The amount of mitochondrial content in a stem cell is thought to influence its tendency to differentiate. In this study, the authors use stemlike cells (SLCs), expressing photoactivatable green fluorescent protein (paGFP), to investigate the effect of protein aging. PaGFP only fluoresces after exposure to UV light. After UV exposure, and allowing the cells to age, old proteins fluoresce whereas new proteins do not. The authors tag a particular mitochondrial protein (Omp25) with paGFP and find that stem cells apportion the >10 hour old proteins asymmetrically between daughters, by a factor of ~5.6. This effect was not found for membrane proteins of other organelles, and not found at all in non-stem cells.

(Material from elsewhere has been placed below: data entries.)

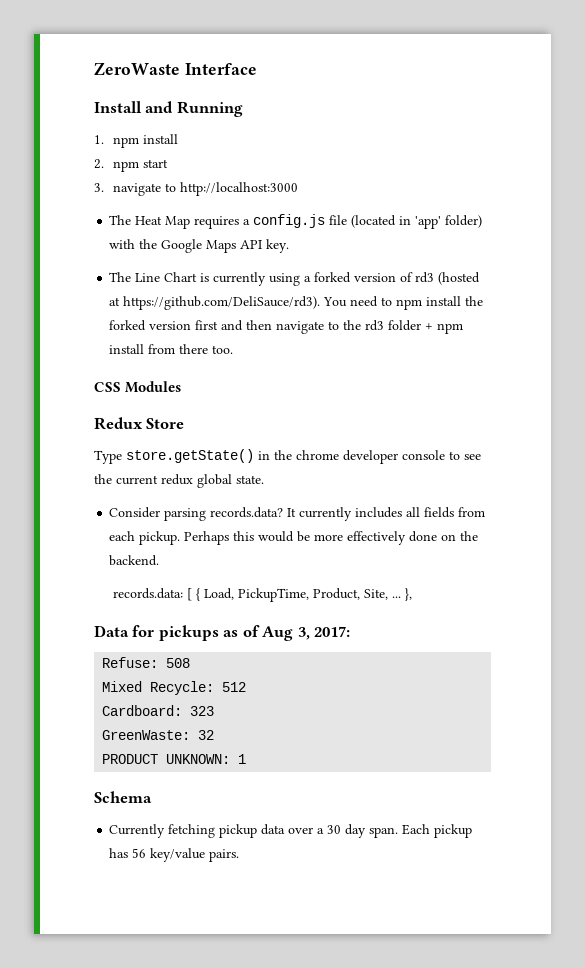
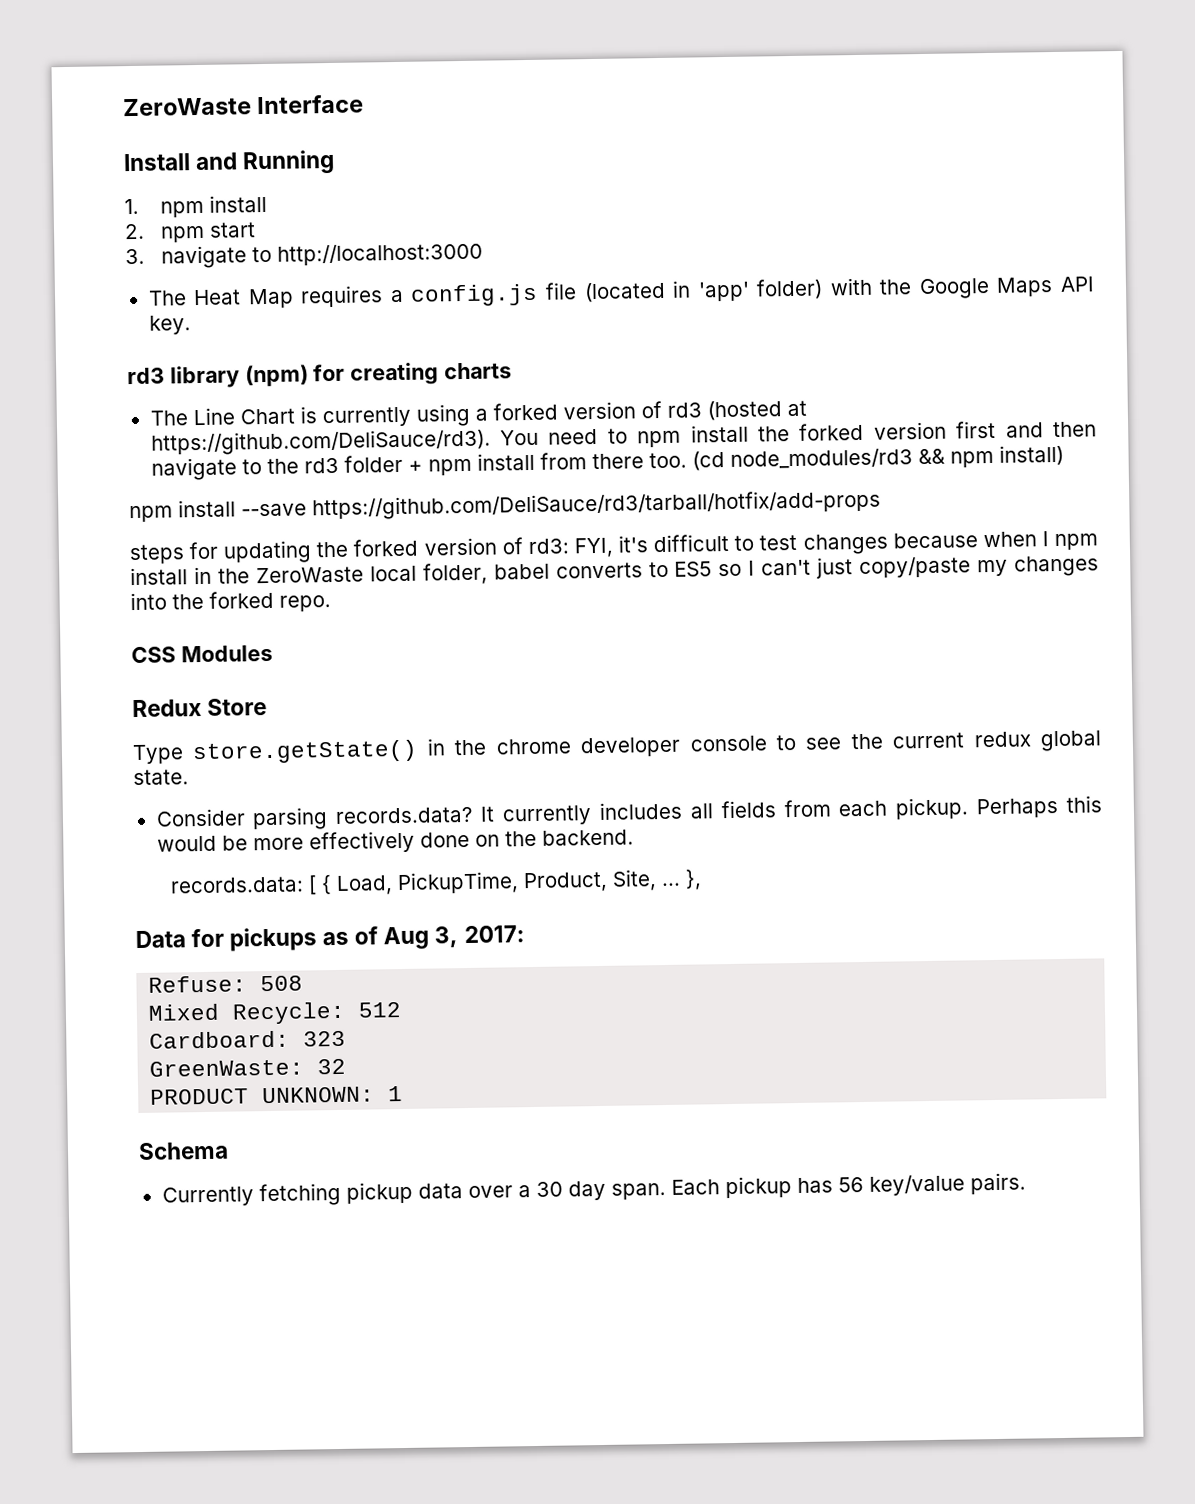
(290, 246) none -> [127,362,513,389] // rd3 library (npm) for creating charts
(234, 349) none -> [691,444,1064,471] [129,489,881,523] [129,531,1098,565] [130,555,1099,586] [130,590,331,612] (cd node_modules/rd3 && npm install) // npm install --save https://github.com/DeliSauce/rd3/tarball/hotfix/add-props // steps for updating the forked version of rd3: FYI, it's difficult to test changes because when I npm install in the ZeroWaste local folder, babel converts to ES5 so I can't just copy/paste my changes into the forked repo.

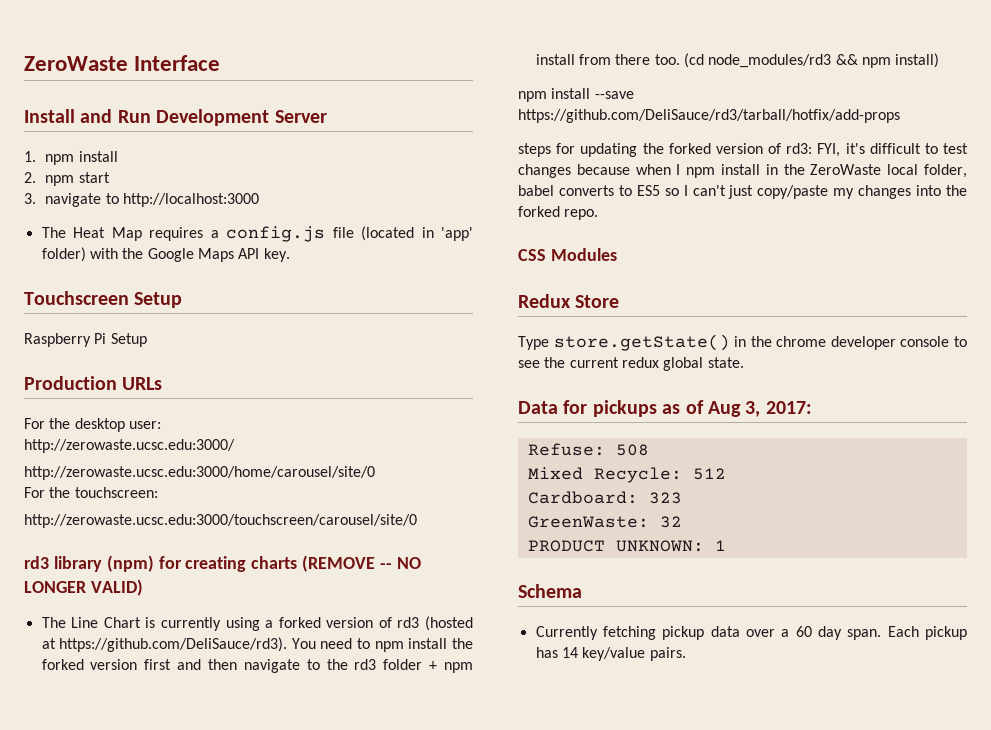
[242,149,336,175] Running -> [117,109,327,126] Run Development Server
(191, 325) none -> [24,291,183,308] [24,333,147,347] [24,376,163,390] [24,418,161,432] [24,439,235,453] [24,466,375,480] [24,487,158,498] [24,514,417,528] // Touchscreen Setup // Raspberry Pi Setup // Production URLs // For the desktop user: // http://zerowaste.ucsc.edu:3000/ // http://zerowaste.ucsc.edu:3000/home/carousel/site/0 // For the touchscreen: // http://zerowaste.ucsc.edu:3000/touchscreen/carousel/site/0
(513, 371) none -> [302,555,421,572] [24,579,143,596] (REMOVE -- NO LONGER VALID)
[155,795,1103,831] [156,829,634,854] [170,869,703,895] // Consider parsing records.data? It currently includes all fields from each pickup. Perhaps this would be more effectively done on the backend. // records.data: [ { Load, PickupTime, Product, Site, ... }, -> (744, 362) none
[535,1181,563,1197] 30 -> [795,626,812,637] 60
[837,1177,864,1193] 56 -> [561,647,578,658] 14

The authors probe this further, by using mitochondrial proteins fused to a Snap-tag. This method allows precise temporal labelling: young proteins appear green and proteins which are 10h old appear red. Interestingly, they find that young proteins are mainly found in the periphery of the cell. Whilst old mitochondria were asymetrically partitioned, young mitochondria were more uniformly distributed between daughters. They found that this asymmetry indicated the formation of two lineages amongst the daughters: daughters with mainly young mitochondria were more stem-like whereas those with old mitochondria tended to differentiate.

Finally, the authors sought to determine the cause of this asymmetry. Membrane potential was investigated, as this is known to correlate with stemness properties. Although they did indeed find that more stem-like cells tended to have higher ΔΨm, alterations of ΔΨm with an uncoupler had no effect on age-selective segregation, so this appears to be an effect rather than a cause of the age asymmetry. However, upon inhibition of Parkin (a pro-mitophagy protein) or Drp1 (pro-fission), daughter cells tended to inherit old and young mitochondria more symmetrically. Thus the authors suggest that perturbations which challenge mitochondrial quality control tend to remove this age-asymmetric partitioning, which maintains stemness properties.